** Material supplied **
——————

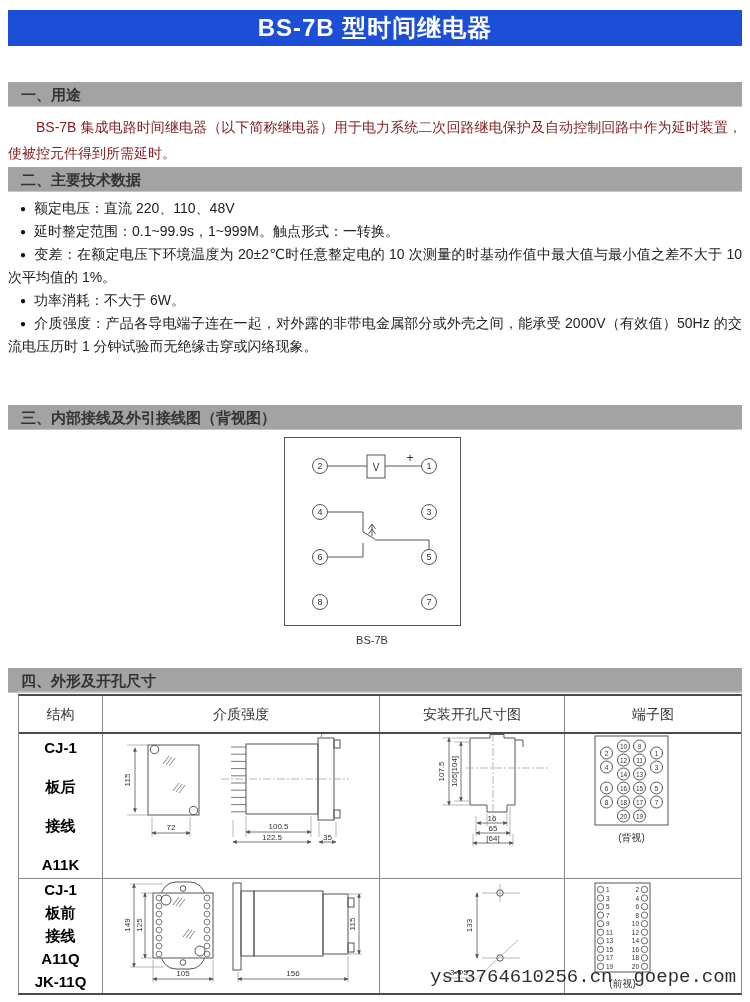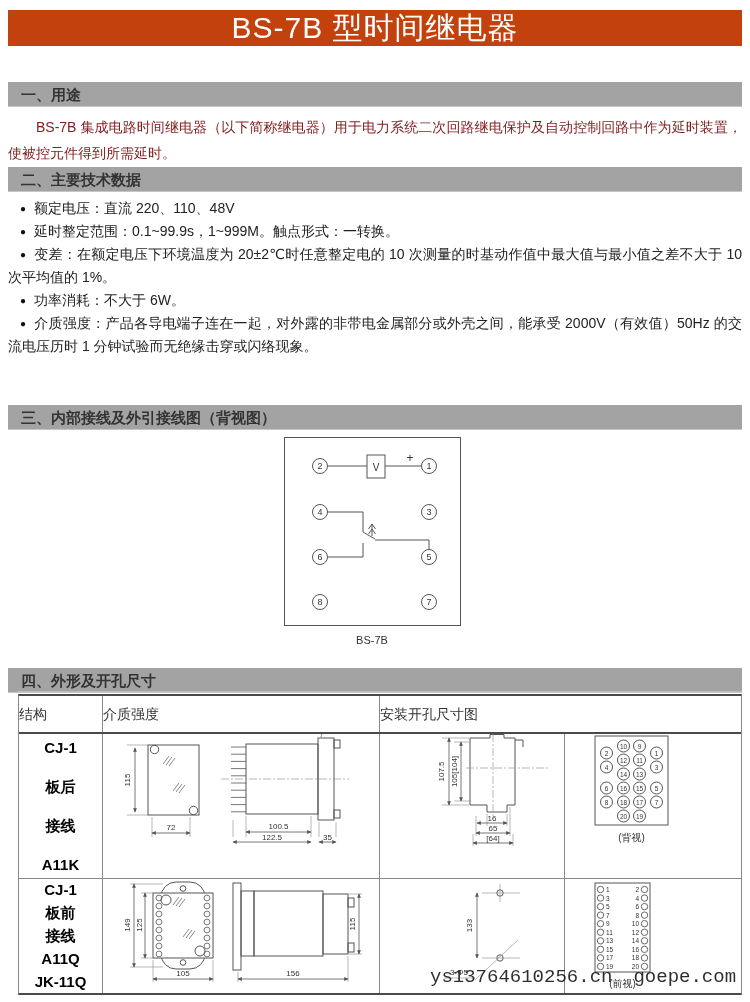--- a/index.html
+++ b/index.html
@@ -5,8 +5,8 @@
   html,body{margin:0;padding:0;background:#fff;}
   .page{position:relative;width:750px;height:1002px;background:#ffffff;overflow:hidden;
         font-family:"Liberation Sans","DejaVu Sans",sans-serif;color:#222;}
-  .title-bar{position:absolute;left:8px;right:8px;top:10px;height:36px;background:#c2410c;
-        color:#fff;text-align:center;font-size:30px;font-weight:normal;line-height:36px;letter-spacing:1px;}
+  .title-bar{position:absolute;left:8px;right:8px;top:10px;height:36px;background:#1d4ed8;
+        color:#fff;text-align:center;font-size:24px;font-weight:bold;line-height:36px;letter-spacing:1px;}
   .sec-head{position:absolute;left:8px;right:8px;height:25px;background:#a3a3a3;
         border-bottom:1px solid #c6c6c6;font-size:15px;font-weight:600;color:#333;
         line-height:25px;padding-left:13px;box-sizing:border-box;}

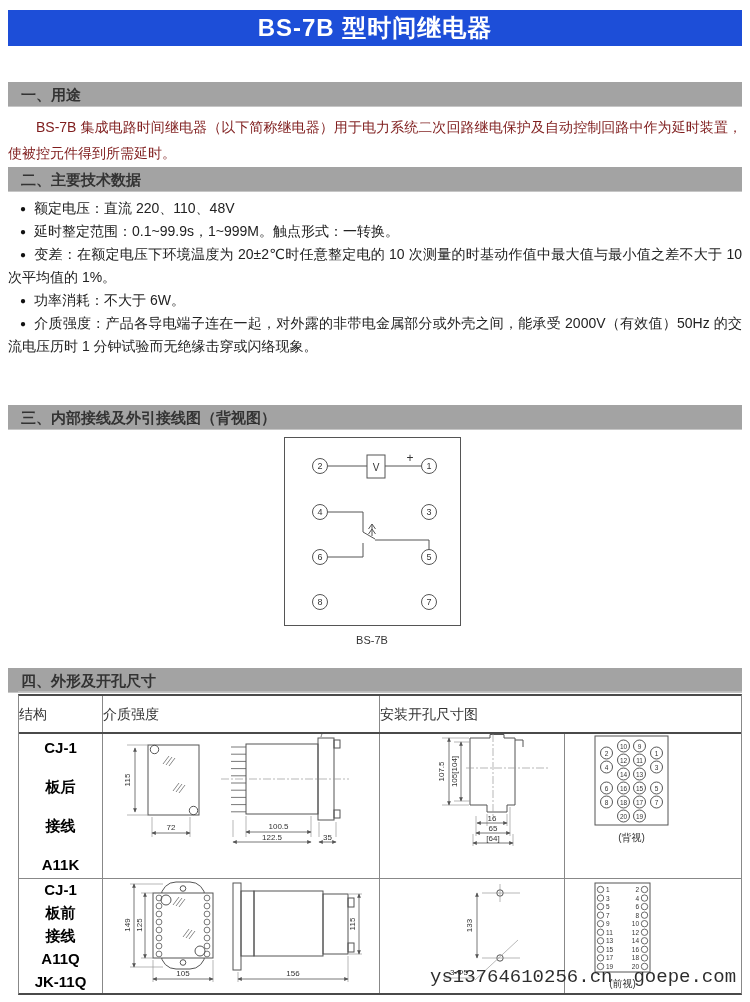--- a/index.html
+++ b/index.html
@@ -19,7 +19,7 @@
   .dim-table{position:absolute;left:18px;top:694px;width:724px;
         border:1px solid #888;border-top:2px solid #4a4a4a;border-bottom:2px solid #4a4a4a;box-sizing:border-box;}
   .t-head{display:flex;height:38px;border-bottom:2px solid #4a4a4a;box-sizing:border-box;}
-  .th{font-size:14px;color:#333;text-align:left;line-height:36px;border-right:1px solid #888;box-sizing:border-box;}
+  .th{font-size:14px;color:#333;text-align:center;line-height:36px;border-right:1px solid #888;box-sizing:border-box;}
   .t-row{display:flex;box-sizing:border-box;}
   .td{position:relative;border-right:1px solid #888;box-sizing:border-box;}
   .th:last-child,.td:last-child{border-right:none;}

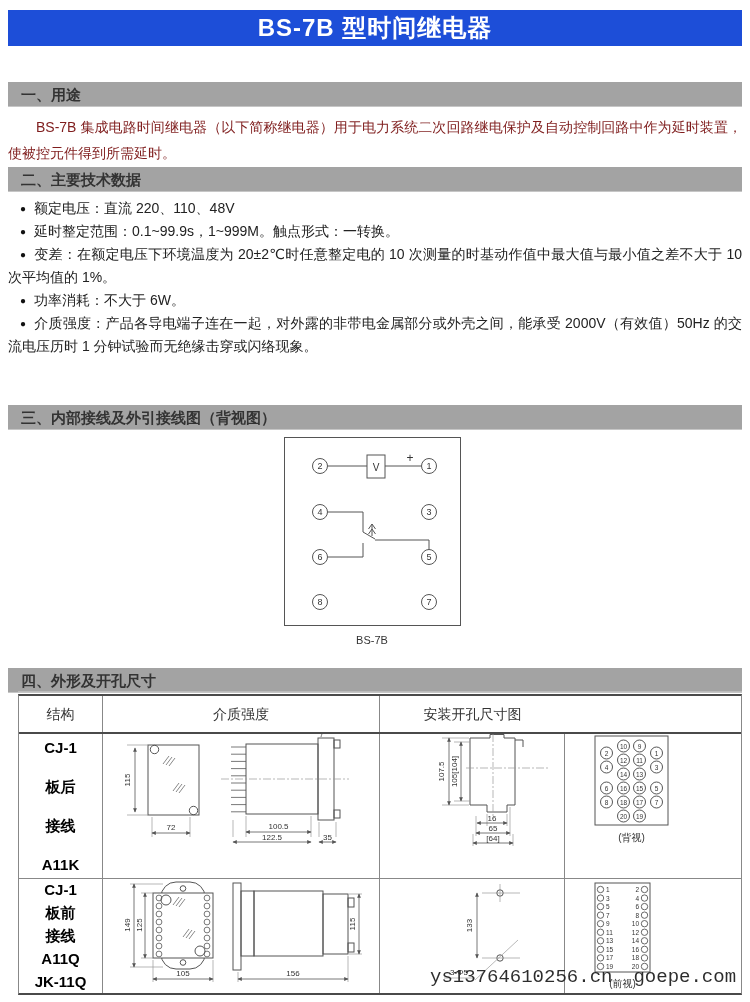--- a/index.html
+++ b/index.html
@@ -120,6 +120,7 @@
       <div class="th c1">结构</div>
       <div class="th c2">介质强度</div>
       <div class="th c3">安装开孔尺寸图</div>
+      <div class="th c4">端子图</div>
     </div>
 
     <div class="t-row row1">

——————

** Exercise goal **
Read the entries above and find each line holding the word "solid". Copy it out.

** Solution to this task **
         border-bottom:1px solid #c6c6c6;font-size:15px;font-weight:600;color:#333;
         border:1px solid #888;border-top:2px solid #4a4a4a;border-bottom:2px solid #4a4a4a;box-sizing:border-box;}
   .t-head{display:flex;height:38px;border-bottom:2px solid #4a4a4a;box-sizing:border-box;}
-  .th{font-size:14px;color:#333;text-align:left;line-height:36px;border-right:1px solid #888;box-sizing:border-box;}
+  .th{font-size:14px;color:#333;text-align:center;line-height:36px;border-right:1px solid #888;box-sizing:border-box;}
   .td{position:relative;border-right:1px solid #888;box-sizing:border-box;}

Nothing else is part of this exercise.